I asked what my “friend” did. He said he was in the army too, that he spent his days just “looking, looking.” (I didn’t feel the need to ask for what.) He seemed a little drunk and laughed a lot, although I wasn’t always sure what the joke was. He bought me a sugar-cane drink and asked if I wanted to drink beers with him later (”duty-free,” he quipped.)

Another man appeared; ordinary-looking, but my friend said he was an army officer. He sat down for a couple of minutes, and then the two of them got up, excused themselves, and drove off. A strange and unsettling experience.

I’ve wandered around town with monks desperate to practice their English. I hung out one night with a group of hip-hop kids at a huge outdoor hip-hop festival (featuring J-Me.) Yangon has been funny, moving, disturbing.

Got to run for now. I’m leaving for the Lake Inle area–a sixteen-hour bus ride to a town called Taunggyi, the easternmost point foreigners can go by road in Shan State.

Or Myanmar. Maybe both. OK, just Myanmar. The visa came through without a problem and I’m flying out early tomorrow morning. (First, I’m going to spend the night in the airport, something I’ve always wanted to do. Expect many photos from my not-quite-fixed-but-it-will-have-to-do camera. Does anyone have a Nikon D40 that they don’t want?)

I don’t take the decision to visit Myanmar lightly. Conscientiousness will be my 18-letter buzzword. So will forethoughtfulness.

Also, antiferromagnetism. And of course, gedankenexperiment.
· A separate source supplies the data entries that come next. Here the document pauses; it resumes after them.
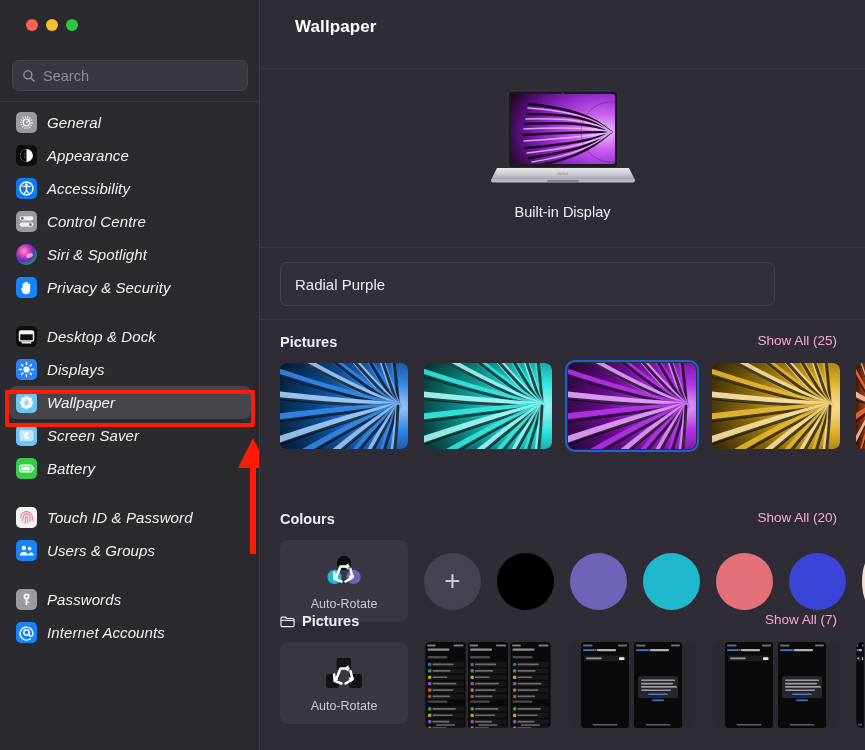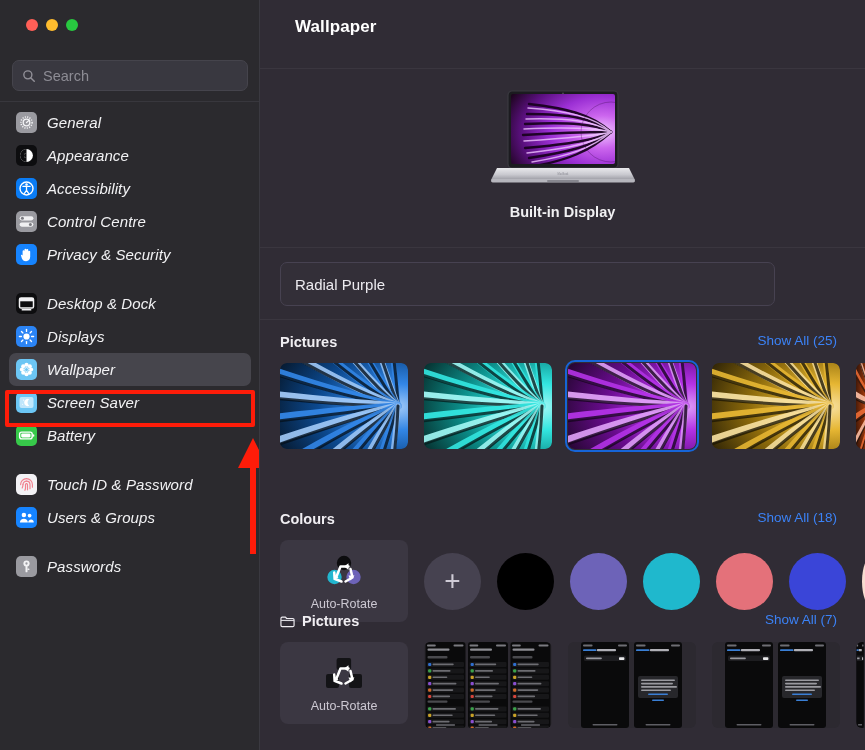--- a/index.html
+++ b/index.html
@@ -100,7 +100,7 @@
   #laptop { width: 160px; height: 108px; display: block; }
   #display-label {
     margin-top: 8px;
-    font-size: 14.5px; font-weight: bold; color: #f0f0f2;
+    font-size: 14.5px; font-weight: normal; color: #f0f0f2;
   }
 
   #name-rule-top {

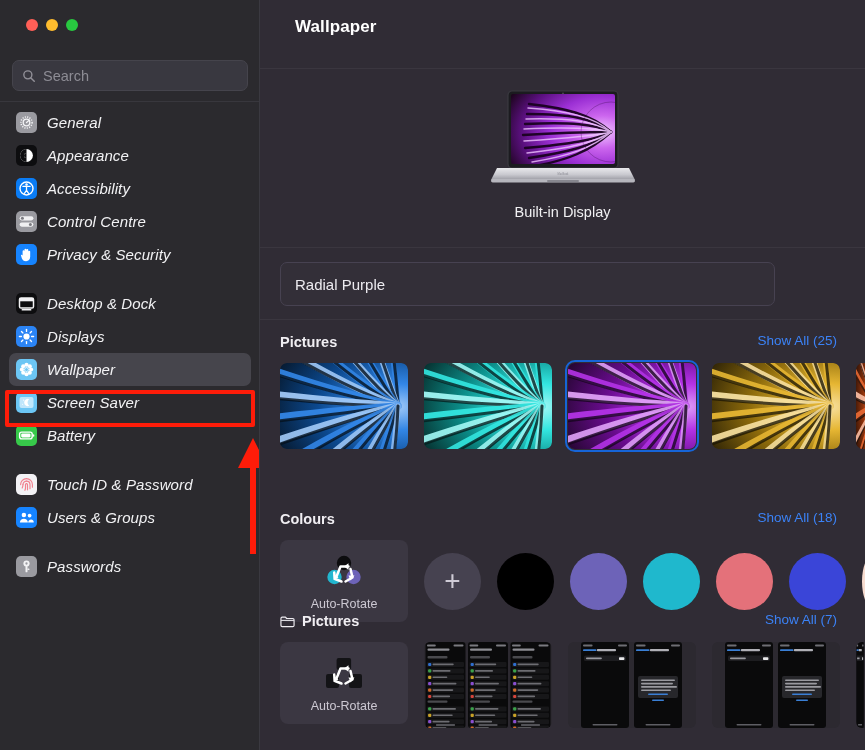--- a/index.html
+++ b/index.html
@@ -251,6 +251,22 @@
                 <circle cx="14.4" cy="13.55" r="1.5" fill="#7a7a80"></circle>
               </svg></span>
             <span class="nav-label">Control Centre</span>
+          </div>
+          <div class="nav-item">
+            <span class="ico"><svg width="21" height="21" viewBox="0 0 21 21">
+                <defs>
+                  <radialGradient id="siriG" cx="38%" cy="34%" r="78%">
+                    <stop offset="0%" stop-color="#ff9ad6"></stop>
+                    <stop offset="32%" stop-color="#d53fb0"></stop>
+                    <stop offset="60%" stop-color="#5b2fc4"></stop>
+                    <stop offset="82%" stop-color="#1a8f6e"></stop>
+                    <stop offset="100%" stop-color="#123a5e"></stop>
+                  </radialGradient>
+                </defs>
+                <rect width="21" height="21" rx="10.5" fill="url(#siriG)"></rect>
+                <ellipse cx="13.6" cy="11.6" rx="3.6" ry="2.2" fill="#fff" opacity=".55" transform="rotate(-24 13.6 11.6)"></ellipse>
+              </svg></span>
+            <span class="nav-label">Siri &amp; Spotlight</span>
           </div>
           <div class="nav-item">
             <span class="ico"><svg width="21" height="21" viewBox="0 0 21 21">

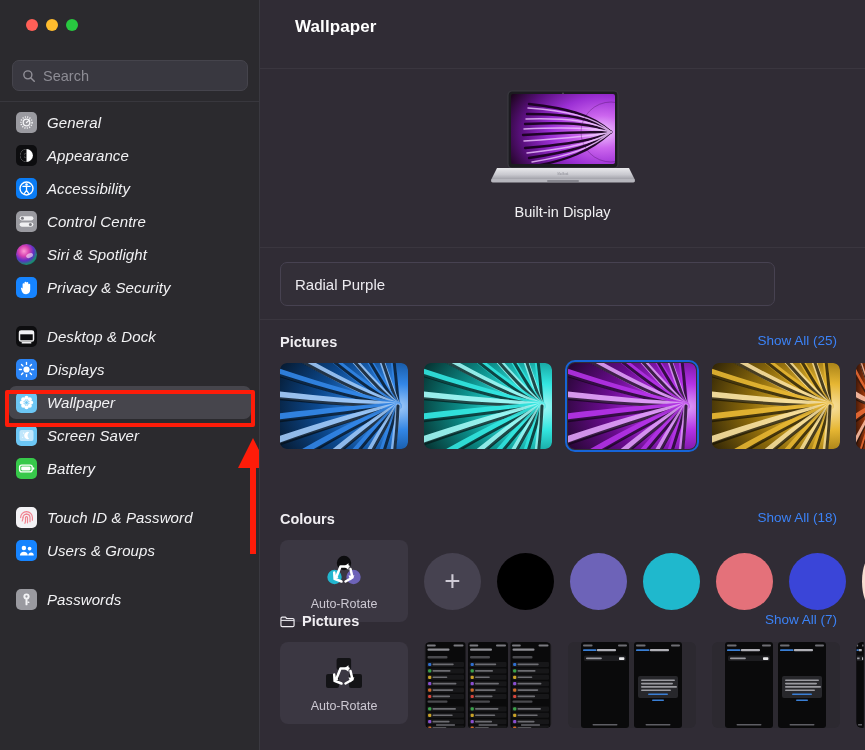--- a/index.html
+++ b/index.html
@@ -134,7 +134,7 @@
   .folder-ico { width: 15px; height: 13px; display: block; }
   .show-all {
     position: absolute; right: 28px; top: 2px;
-    font-size: 13.5px; color: #3b82f6; cursor: default;
+    font-size: 13.5px; color: #f9a8d4; cursor: default;
   }
 
   .row { display: flex; align-items: flex-start; gap: 16px; padding-left: 20px; }

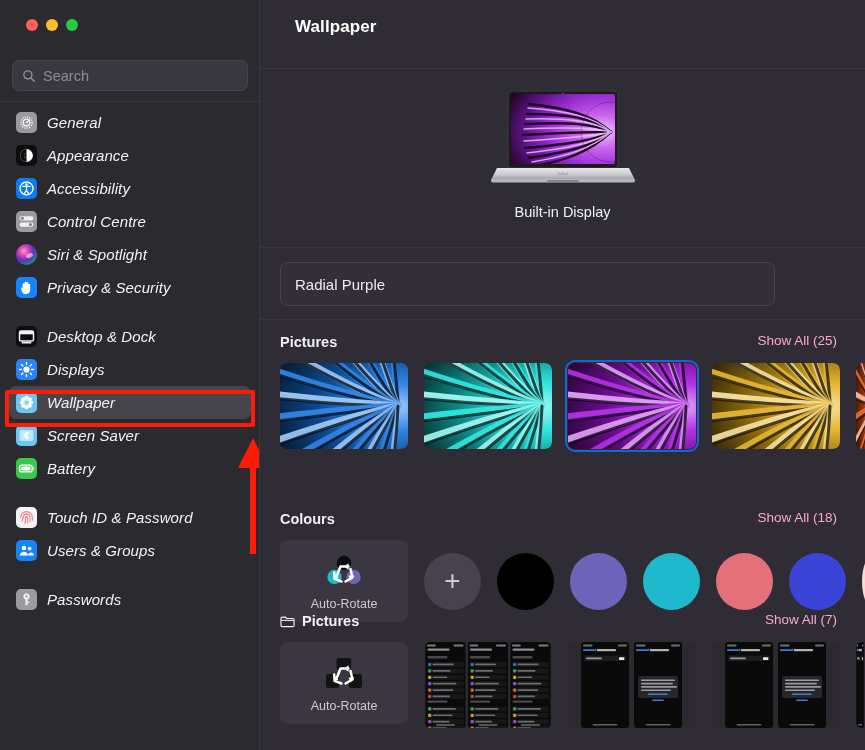--- a/index.html
+++ b/index.html
@@ -731,7 +731,7 @@
     <div class="section" style="top:508px">
       <div class="sec-head">
         <span class="sec-title">Colours</span>
-        <span class="show-all">Show All (18)</span>
+        <span class="show-all">Show All (20)</span>
       </div>
       <div class="row" id="row-colours" style="margin-top:10px; align-items:center">
           <div class="auto-tile">

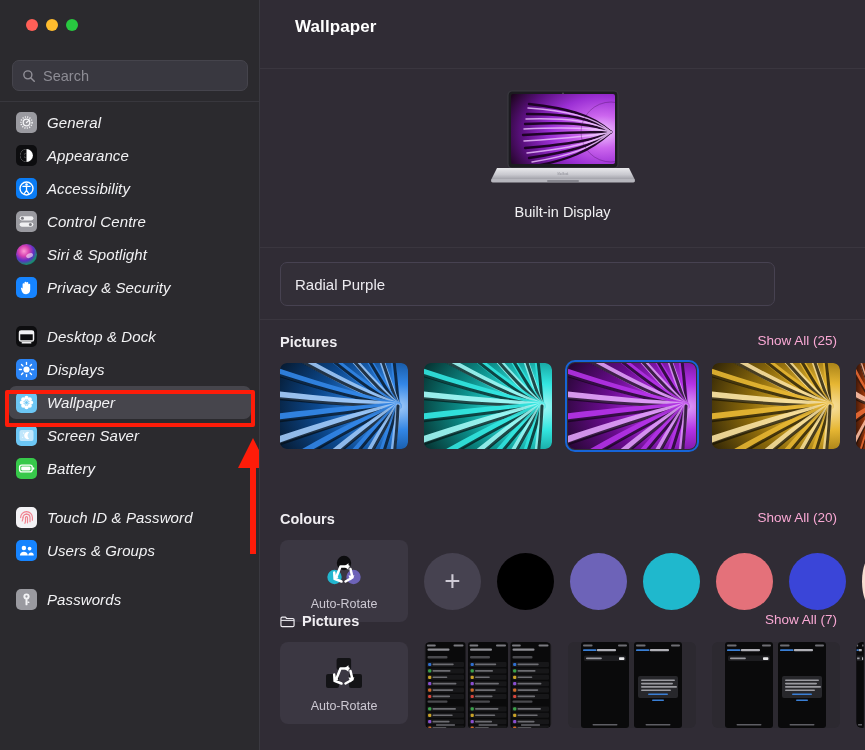--- a/index.html
+++ b/index.html
@@ -382,6 +382,14 @@
                 <rect x="11.5" y="12.5" width="1.9" height="1.5" rx=".6" fill="#f3f3f5"></rect>
               </svg></span>
             <span class="nav-label">Passwords</span>
+          </div>
+          <div class="nav-item">
+            <span class="ico"><svg width="21" height="21" viewBox="0 0 21 21">
+                <rect width="21" height="21" rx="5" fill="#1684ff"></rect>
+                <circle cx="10.5" cy="10.5" r="2.7" fill="none" stroke="#fff" stroke-width="1.4"></circle>
+                <path d="M13.2 10.5v1.8c0 1.2.8 1.9 1.8 1.9 1.2 0 2-1 2-2.6a6.5 6.5 0 1 0-2.6 5.2" fill="none" stroke="#fff" stroke-width="1.4" stroke-linecap="round"></path>
+              </svg></span>
+            <span class="nav-label">Internet Accounts</span>
           </div>
         </div>
       </div>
Seriously, I’ve thought a lot about it. Ultimately it’s a selfish decision–I just really want to go to Myanmar because it seems so different from anywhere I’ve ever been. I’ve met Burmese immigrants here and they’ve encouraged me to go. Other travelers have said it’s been a highlight of their trips. How not to do damage; how to try to shift the balance to positive, or at least neutral? Is it possible? I know that tourism can help some people there on a one-to-one basis. There are also volunteering opportunities; I’ve already been in e-mail contact with a Burmese guide who can arrange this. Any thoughts/suggestions/information welcome.

A few Myanmar links:

Daw Aung San Suu Kyi (The Nobel laureate and leading voice discouraging travel to Burma.)
Free Burma Coalition (Another viewpoint, from an anti-boycott group.)
The Irrawaddy
Mizzima News
Burma News International
BurmaNet News
The Burma Project
UNICEF Myanmar
The Myanmar Times (state-run)

My return flight to Bangkok is on May 21st. Internet access should be no problem in Yangon and Mandalay and other more-visited sites; beyond that, I’m not sure.